Abolition des Conférences régionales des élus et des agences de santé, coupures dans les Centres locaux de développement, dans les Carrefours jeunesse-emploi, dans les Corporations de développement économique communautaire et dans les commissions scolaires, fermeture des bureaux régionaux des ministères de l’Éducation et de l’Immigration, coupure drastique à Solidarité rurale. Ouf!

Évidemment, tout le remue-ménage qui s’exerce actuellement dans le développement régional amène avec lui son lot d’inquiétudes et vient chambouler les habitudes de travail. Si l’on ne peut nier la légitimité du gouvernement de revoir les façons de faire, il ne faut pas perdre de vue les bons coups et les pratiques gagnantes qui nous ont permis en Mauricie d’avoir une certaine cohérence dans le développement.

Les choses tendent maintenant à être plus claires: ce sont les maires des grandes villes et les préfets des MRC qui ont maintenant la responsabilité d’assurer le développement de notre région. C’est donc vers eux que nous devons maintenant nous tourner pour échafauder de quelle manière s’articulera le développement de la région notamment en culture.

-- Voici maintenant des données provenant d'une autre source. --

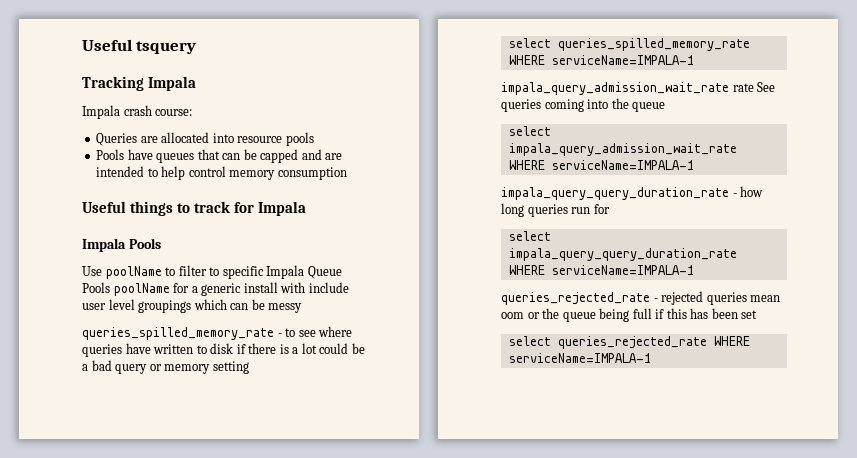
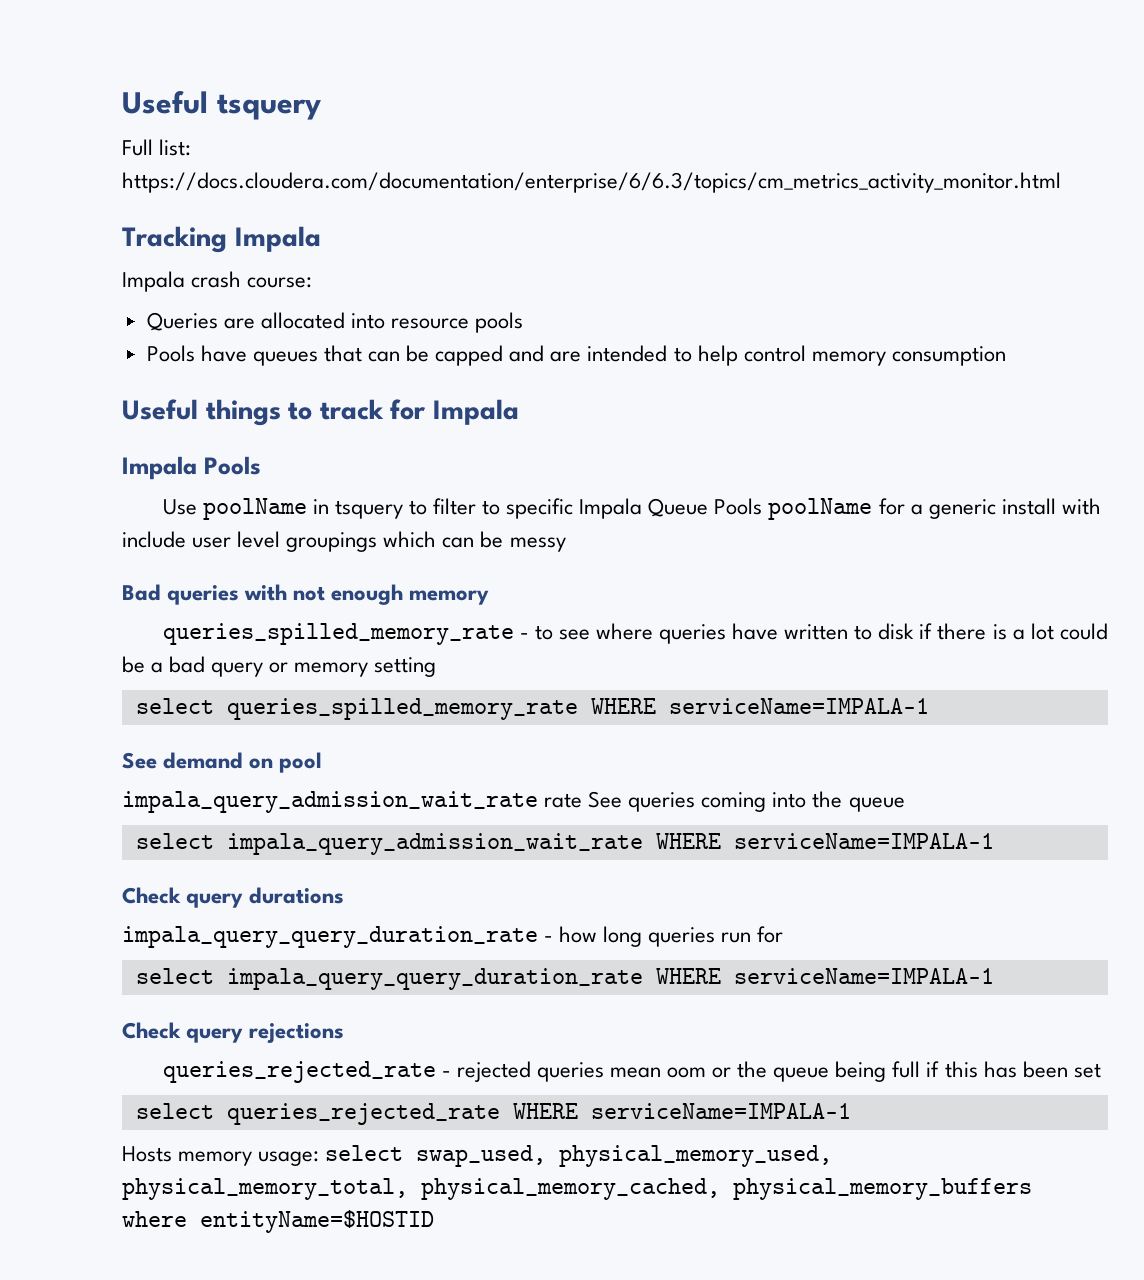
(197, 47) none -> [122,139,192,156] [122,172,1061,193] // Full list: https://docs.cloudera.com/documentation/enterprise/6/6.3/topics/cm_metrics_activity_monitor.html
(162, 272) none -> [312,499,403,519] in tsquery
(303, 308) none -> [122,584,490,605] // Bad queries with not enough memory
(694, 60) none -> [122,752,323,773] // See demand on pool
(694, 165) none -> [122,887,345,908] // Check query durations
(694, 270) none -> [122,1022,345,1043] // Check query rejections
(651, 358) none -> [122,1145,833,1167] [122,1178,1032,1200] [122,1210,434,1233] // Hosts memory usage: select swap_used, physical_memory_used, physical_memory_total, physical_memory_cached, physical_memory_buffers where entityName=$HOSTID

Sans nier les obstacles, il faut reconnaître que le modèle de concertation développé ici est une réussite qui a permis d’aplanir les guerres de clocher du passé. Cette réussite s’est manifestée par la collaboration entre les secteurs certes mais aussi par des échanges constructifs entre la société civile et les élus ainsi que par la coopération entre les maires et les préfets de presque tous les territoires. Or, s’il y a quelque chose à préserver, c’est bien ce travail collectif qui a permis de baliser la rivière Saint-Maurice, de structurer le transport collectif, d’avoir une vision partagée du développement en matière d’agriculture et d’agroalimentaire… la liste de nos réussites est ici trop longue pour vous en faire l’énumération exhaustive. Une manière de travailler qui a permis à Culture Mauricie de développer des projets avec le secteur du tourisme, de la jeunesse, de l’éducation, du loisir et du sport ainsi qu’avec les communautés culturelles.

Ce dialogue a permis d’identifier assez clairement les chantiers dans lesquels le niveau régional est le plus approprié pour réussir. Et les arts et la culture en font partie. Alors, mettons dernière nous déceptions et combats stériles et concentrons-nous sur l’essentiel: maintenir la concertation de notre région pour nous assurer que la Mauricie atteigne son plein potentiel. Tavaillons pour multiplier les partenariats gagnant/gagnant. Tavaillons avec fierté pour que s’affirme la Mauricie qui, aujourd’hui, en a bien besoin.